Directions:
This exercise calls for every line of the data below with the string "total" in it.

Data shown:

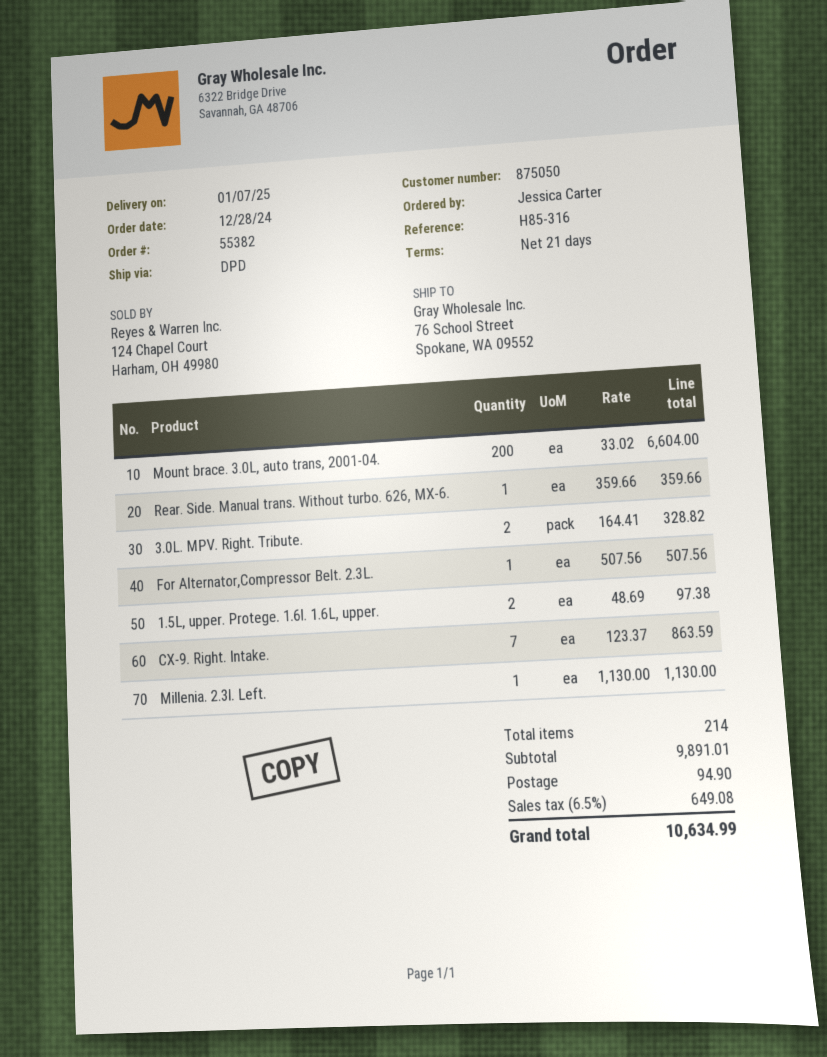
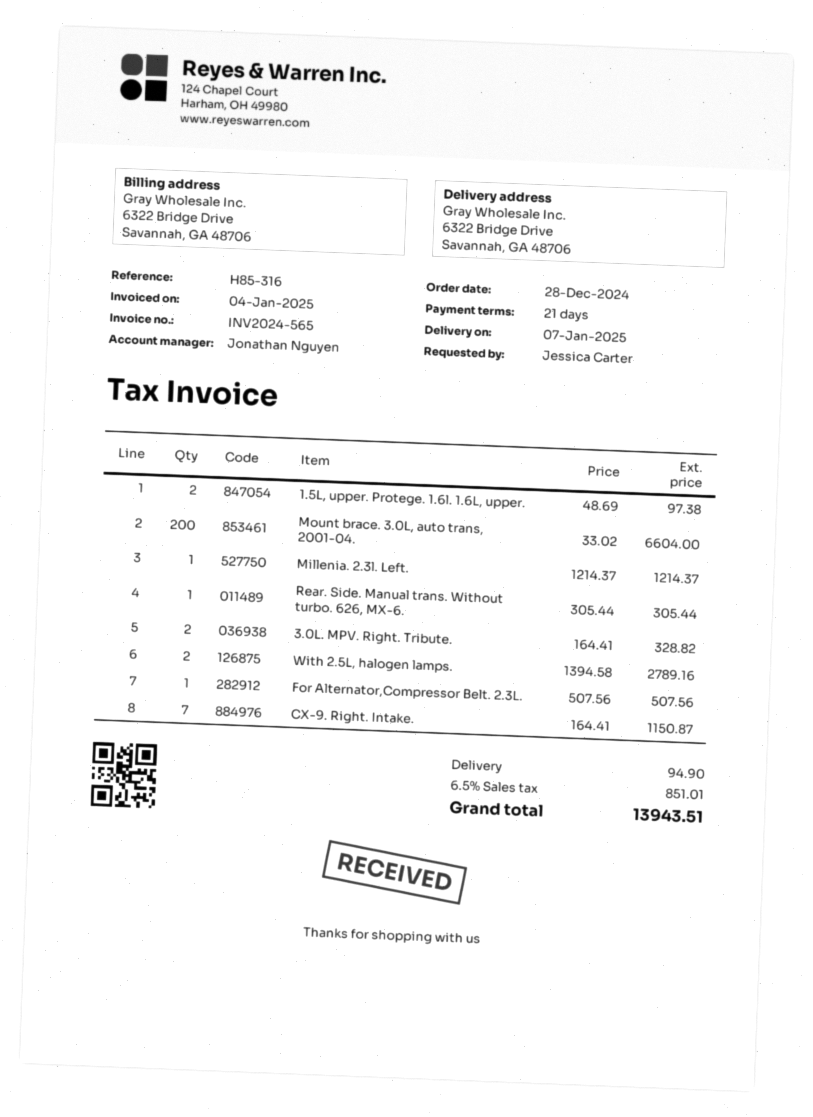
ship to: 76 School Street, Spokane, WA 09552 -> 6322 Bridge Drive, Savannah, GA 48706
Rear. Side. Manual trans. Without turbo. 626, MX-6.: 1 x 359.66 = 359.66 -> 1 x 305.44 = 305.44
CX-9. Right. Intake.: 7 x 123.37 = 863.59 -> 7 x 164.41 = 1150.87
Millenia. 2.3l. Left.: 1 x 1130.00 = 1130.00 -> 1 x 1214.37 = 1214.37
With 2.5L, halogen lamps.: none -> 2 x 1394.58 = 2789.16
tax: 6.5% = 649.08 -> 6.5% = 851.01
total: 10634.99 -> 13943.51

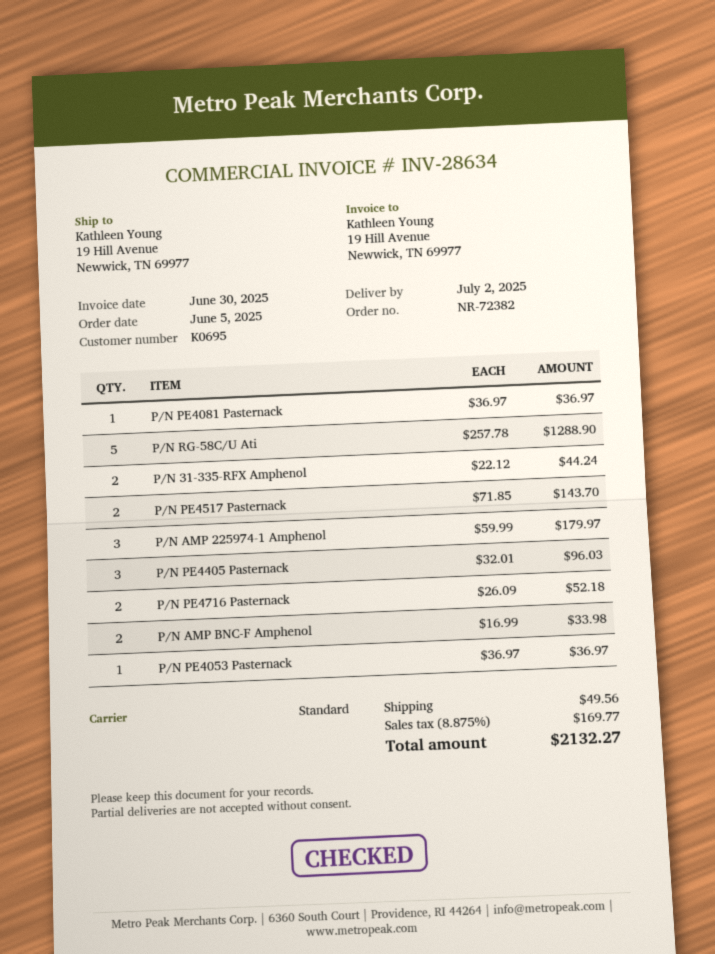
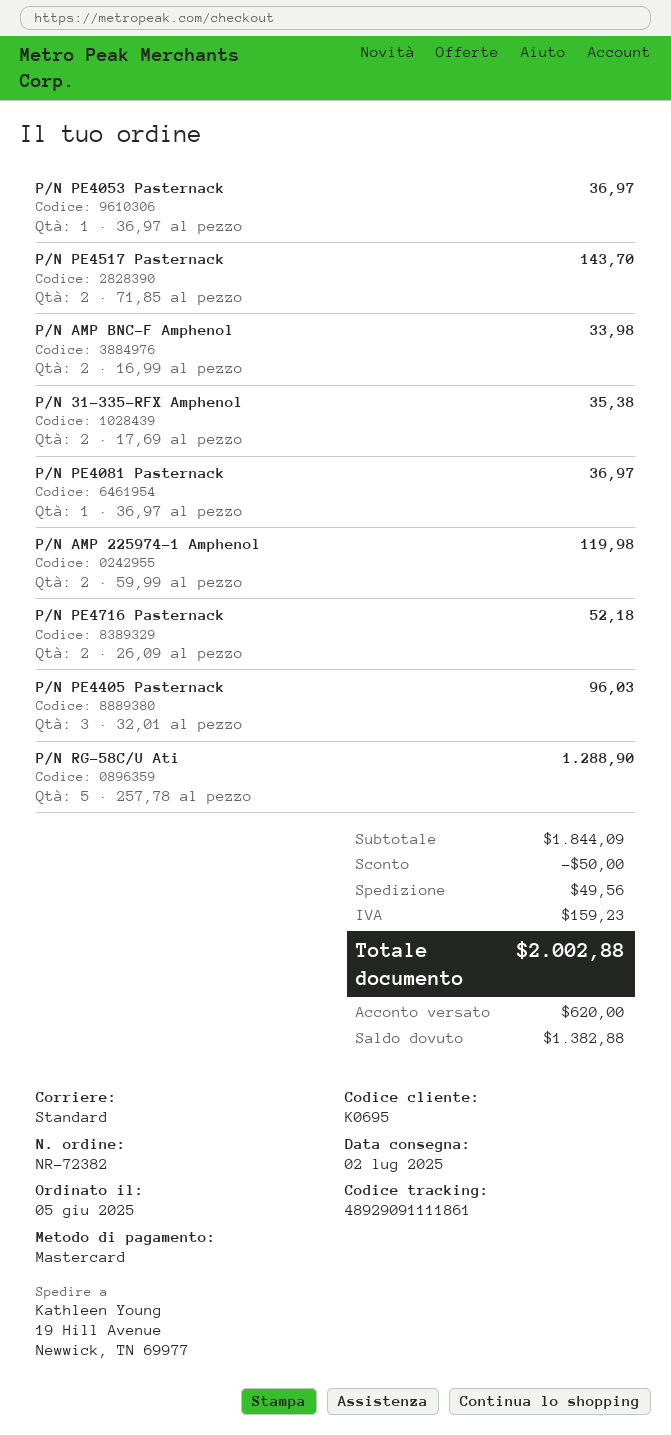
P/N 31-335-RFX Amphenol: 2 x 22.12 = 44.24 -> 2 x 17.69 = 35.38
P/N AMP 225974-1 Amphenol: 3 x 59.99 = 179.97 -> 2 x 59.99 = 119.98
discount: none -> 50.00
tax: 169.77 -> 159.23
total: 2132.27 -> 2002.88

Answer to this problem:
total: 10634.99 -> 13943.51
total: 2132.27 -> 2002.88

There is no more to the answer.